Abstract
Purpose :
To determine the feasibility of mining free text within electronic medical records using advanced text mining techniques in order to evaluate drug-disease associations in a pilot retina study. Text mining (TM) draws on natural language processing, machine learning, and statistics and allows for efficient processing of large amounts of heterogeneous, free text data.
Methods :
We analyzed all EMR data in a retrospective cohort of patients with diabetic retinopathy, age-related macular degeneration and healthy controls at the National Eye Institute. Specifically, we applied MedEx, an open-source TM tool, to extract all drug entities from physician-written notes and standardized them into its respective canonical drug name, dose, and route. Each drug was normalized to its generic RxNorm concept unique identifier. We filtered negative mentions of drugs using NegBio, a tool developed in our lab for processing radiology reports, that uses patterns from dependency graphs to flag negative mentions (ie “not taking metformin”). The final result is a list of present, positive mentions of drugs taken by each patient.
Results :
18968 patient notes were text-mined, in which 71 controls, 698 AMD and 360 diabetic retinopathy patients were identified. A total of 14851 drug mentions were obtained.
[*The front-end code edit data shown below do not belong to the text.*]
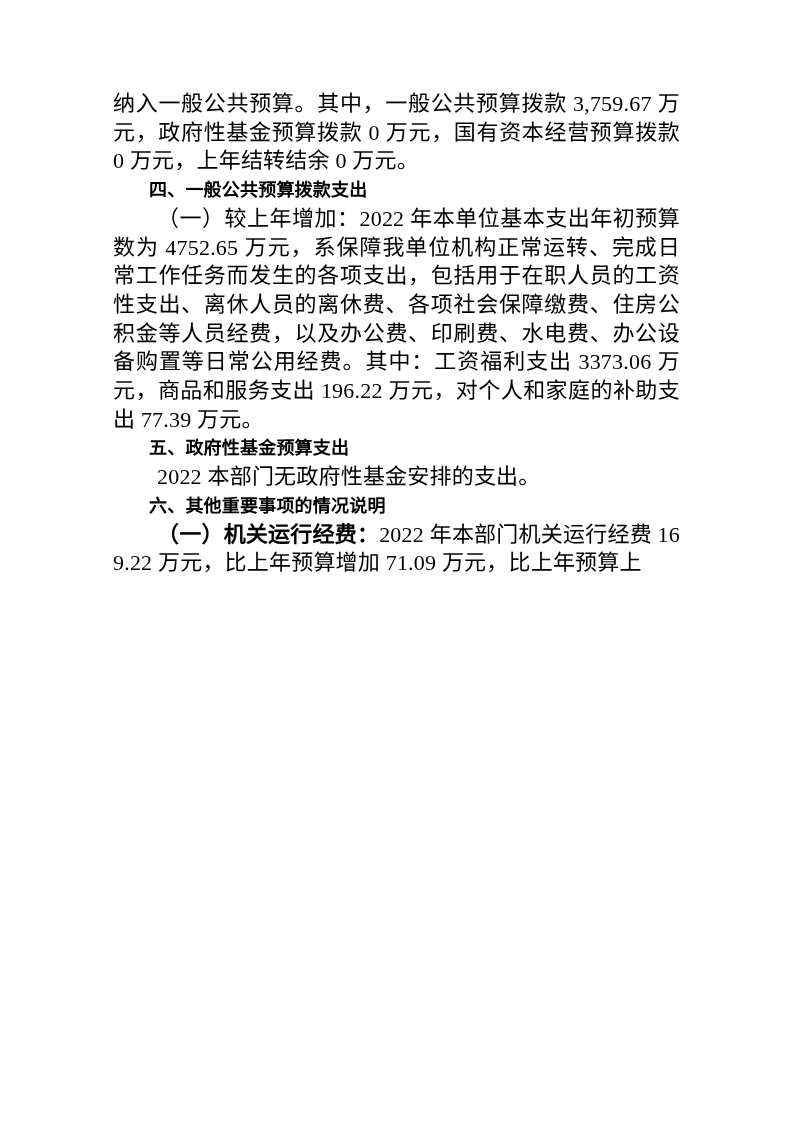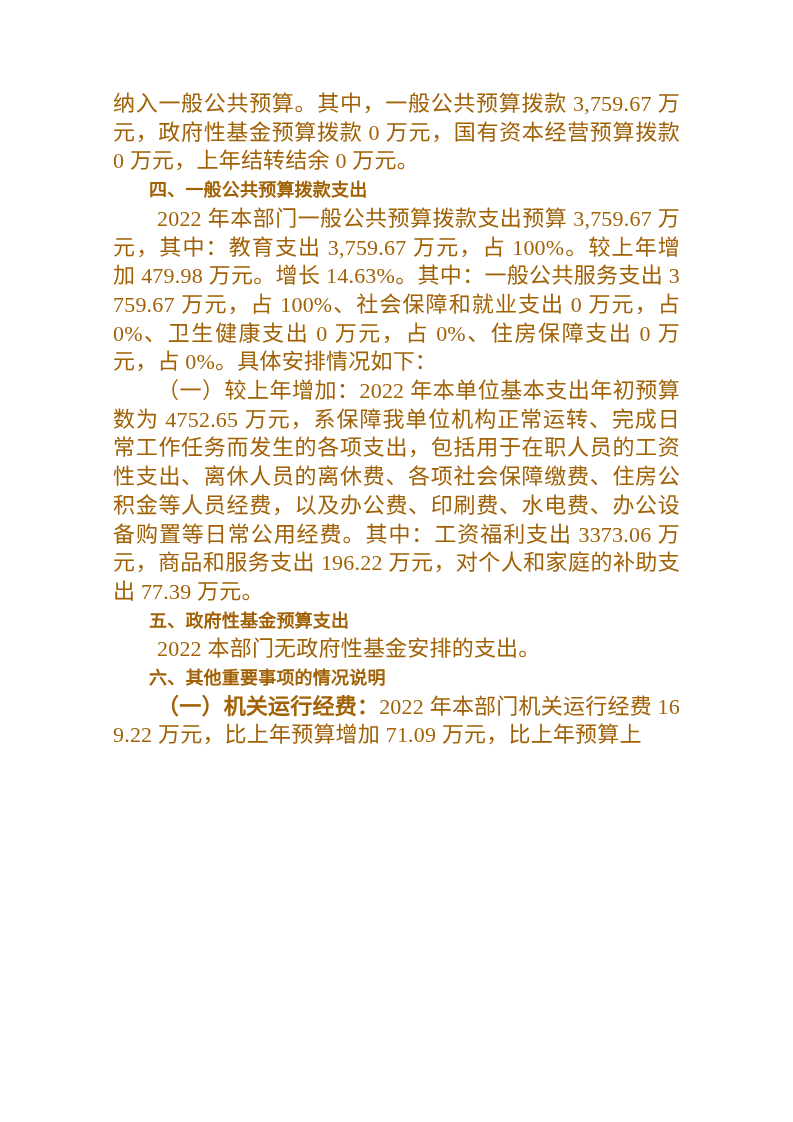--- a/index.html
+++ b/index.html
@@ -11,21 +11,21 @@
     width: 793px;
     height: 1122px;
     overflow: hidden;
   }
   .page {
     box-sizing: border-box;
     width: 793px;
     height: 1122px;
     padding: 90px 113px 0 113px;
     background: #ffffff;
-    color: #a16207;
+    color: #000000;
     font-family: "Liberation Serif", "DejaVu Serif", serif;
     font-size: 22px;
     line-height: 28.7px;
     text-align: justify;
     letter-spacing: 0.2px;
   }
   .para {
     margin: 0;
     padding: 0;
     text-indent: 2em;
@@ -54,21 +54,20 @@
 </head>
 <body>
 
 <div class="page">
 
   <p class="para flush">纳入一般公共预算。其中，一般公共预算拨款 3,759.67 万元，政府性基金预算拨款 0 万元，国有资本经营预算拨款 0 万元，上年结转结余 0 万元。</p>
 
 
   <h2 class="heading">四、一般公共预算拨款支出</h2>
 
-  <p class="para">2022 年本部门一般公共预算拨款支出预算 3,759.67 万元，其中：教育支出 3,759.67 万元，占 100%。较上年增加 479.98 万元。增长 14.63%。其中：一般公共服务支出 3759.67 万元，占 100%、社会保障和就业支出 0 万元，占 0%、卫生健康支出 0 万元，占 0%、住房保障支出 0 万元，占 0%。具体安排情况如下：</p>
 
   <p class="para">
     <span class="lead-regular">（一）较上年增加：</span><span>2022 年本单位基本支出年初预算数为 4752.65 万元，系保障我单位机构正常运转、完成日常工作任务而发生的各项支出，包括用于在职人员的工资性支出、离休人员的离休费、各项社会保障缴费、住房公积金等人员经费，以及办公费、印刷费、水电费、办公设备购置等日常公用经费。其中：工资福利支出 3373.06 万元，商品和服务支出 196.22 万元，对个人和家庭的补助支出 77.39 万元。</span>
   </p>
 
 
   <h2 class="heading">五、政府性基金预算支出</h2>
 
   <p class="para">2022 本部门无政府性基金安排的支出。</p>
Compared to human annotation on a subset of results, the precision and recall of our combined text-mining pipeline is 0.945 and 0.925, respectively. 80% of false negatives are attributed to clinician misspellings, while errors in negation detection and drug abbreviations led to most false positives. Before propensity score matching, patient groups were older and had a larger follow-up interval than controls. However, there was no difference between the number of medications taken per patient between all groups (p>0.001). Several drugs that have previously been found in literature to suggest a reduction in the rates of progression of diabetic retinopathy and/or AMD were analyzed with Z-scores calculated (Tables 1 and 2).
Conclusions :
The high performance of our TM pipeline allows for mining large amounts of narrative text at an efficient rate, thereby alleviating the burden of human chart review. Although preliminary data showed no clinically significant drug correlations, we are expanding the scale of our dataset to include our hospital-wide EMR system and incorporating thousands of more patient records.
This is an abstract that was submitted for the 2018 ARVO Annual Meeting, held in Honolulu, Hawaii, April 29 - May 3, 2018.